Luís Alberto Silva, Presidente do Conselho de Administração da União das Mutualidades Portuguesas, esteve em Lisboa para assinar o documento que considera ser “apenas um pequeno passo” e ainda “claramente insuficiente face às necessidades efetivas das Entidades da Economia Social”. Apesar disso, reconhece o “esforço do Estado, em particular do Ministério do Trabalho, Solidariedade e Segurança Social”.

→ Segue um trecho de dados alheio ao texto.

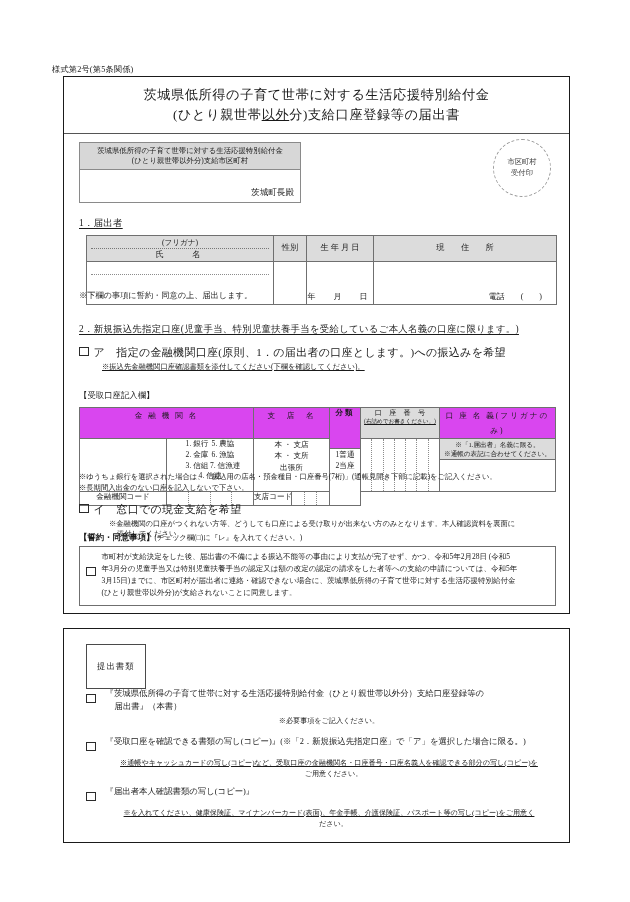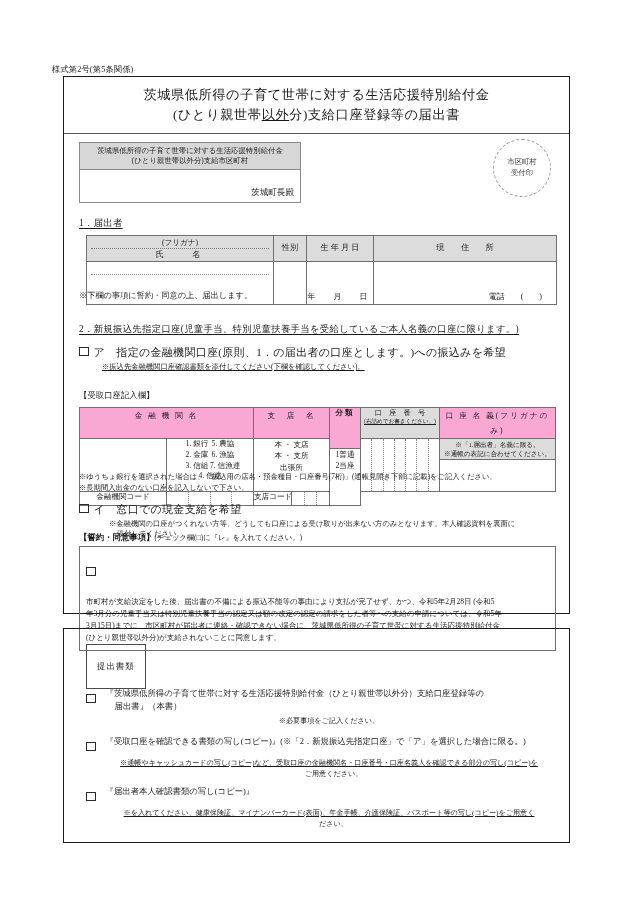"金 融 機 関 名" .bank-table .hd { background: #f9a8d4 -> #d946ef }
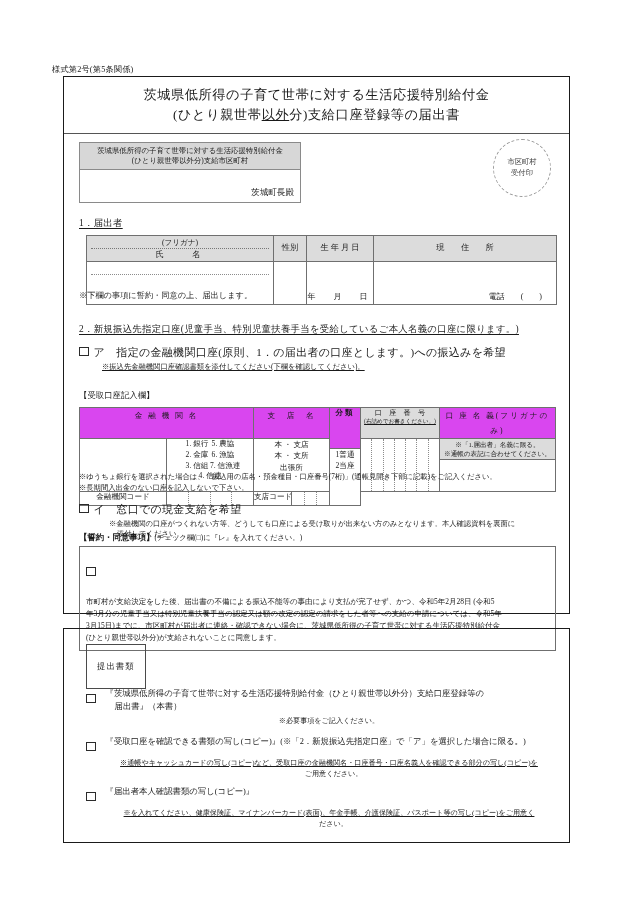"市町村が支給決定をした後、届出書の不備による振込不能等の事由により支払が完了せず" .pledge-box { flex-direction: column -> none; gap: 16px -> 6px }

Além desta atualização de 3,6% – mais 0,1% que o acordado no ano passado – na comparticipação estatal ao funcionamento da generalidade das respostas sociais protocoladas, é ainda de salientar um adicional de 2% no que concerte às ERPIs, Serviços de Apoio Domiciliário e Lares Residenciais, perfazendo um total de 5,6%. Já no que diz respeito aos cuidados de longa duração, o apoio será de 6%. De acordo com o Jornal de Notícias, este aumento será pago com retroativos a janeiro.
Na cerimónia de assinatura do compromisso de cooperação conjunta, estiveram também presentes a ministra do Trabalho, Solidariedade e Segurança Social, Ana Mendes Godinho, o ministro da Educação, Tiago Brandão Rodrigues, e outros representantes das entidades com assento na Comissão Permanente do Setor Social e Solidário.